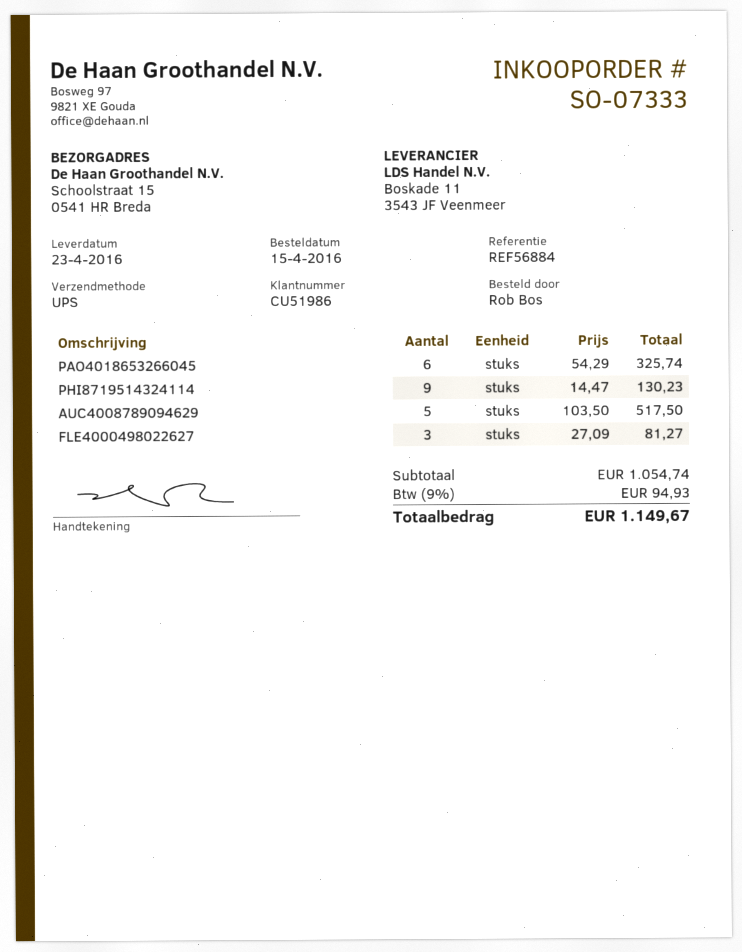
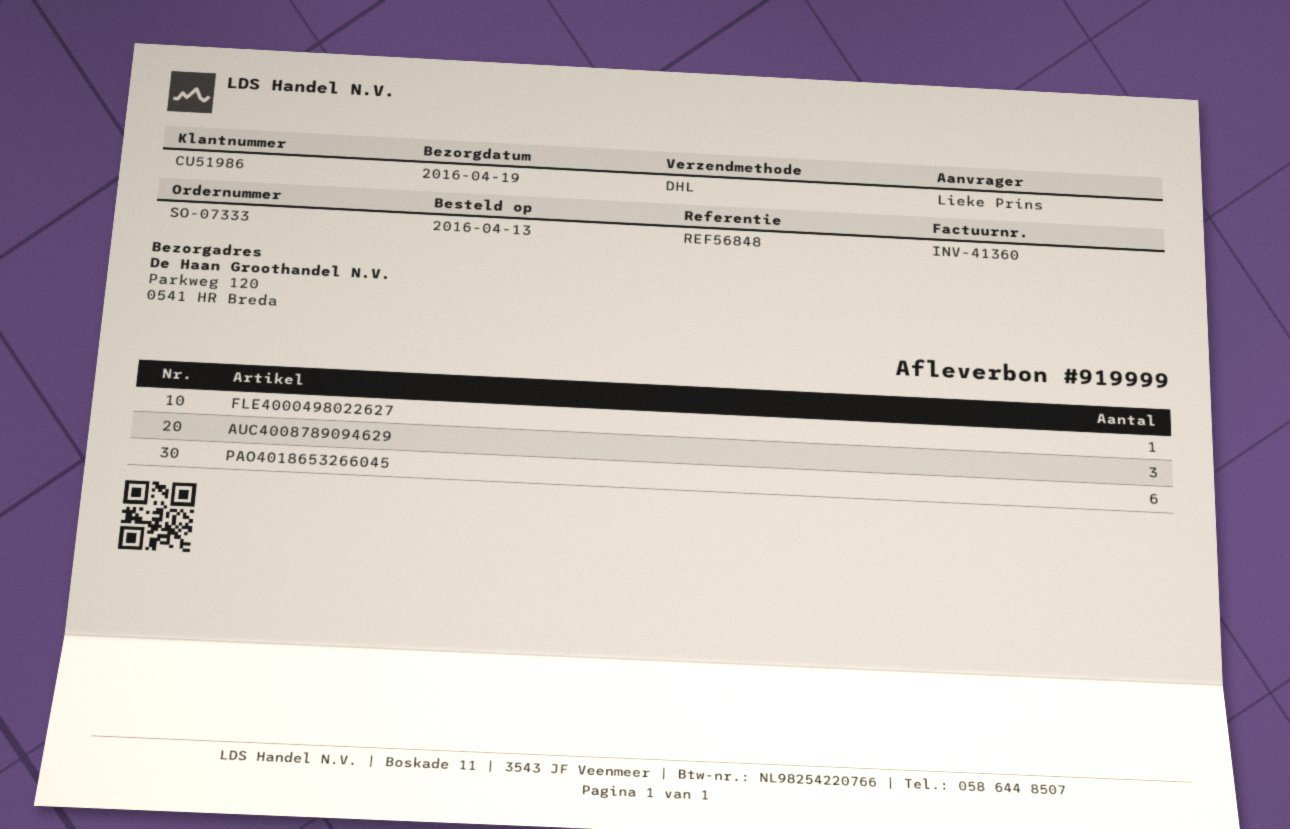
order date: 2016-04-15 -> 2016-04-13
delivery date: 2016-04-23 -> 2016-04-19
reference: REF56884 -> REF56848
ordered by: Rob Bos -> Lieke Prins
shipping method: UPS -> DHL
ship to: Schoolstraat 15, 0541 HR Breda -> Parkweg 120, 0541 HR Breda
PHI8719514324114: 9 -> none
AUC4008789094629: 5 -> 3
FLE4000498022627: 3 -> 1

================================

▶ What is being asked
All lines from the one containing "delivery date: 2016-04-23 -> 2016-04-19" through the final line of the records above are to be set down exactly, and no other line is to appear.

▶ Answer to the exercise
delivery date: 2016-04-23 -> 2016-04-19
reference: REF56884 -> REF56848
ordered by: Rob Bos -> Lieke Prins
shipping method: UPS -> DHL
ship to: Schoolstraat 15, 0541 HR Breda -> Parkweg 120, 0541 HR Breda
PHI8719514324114: 9 -> none
AUC4008789094629: 5 -> 3
FLE4000498022627: 3 -> 1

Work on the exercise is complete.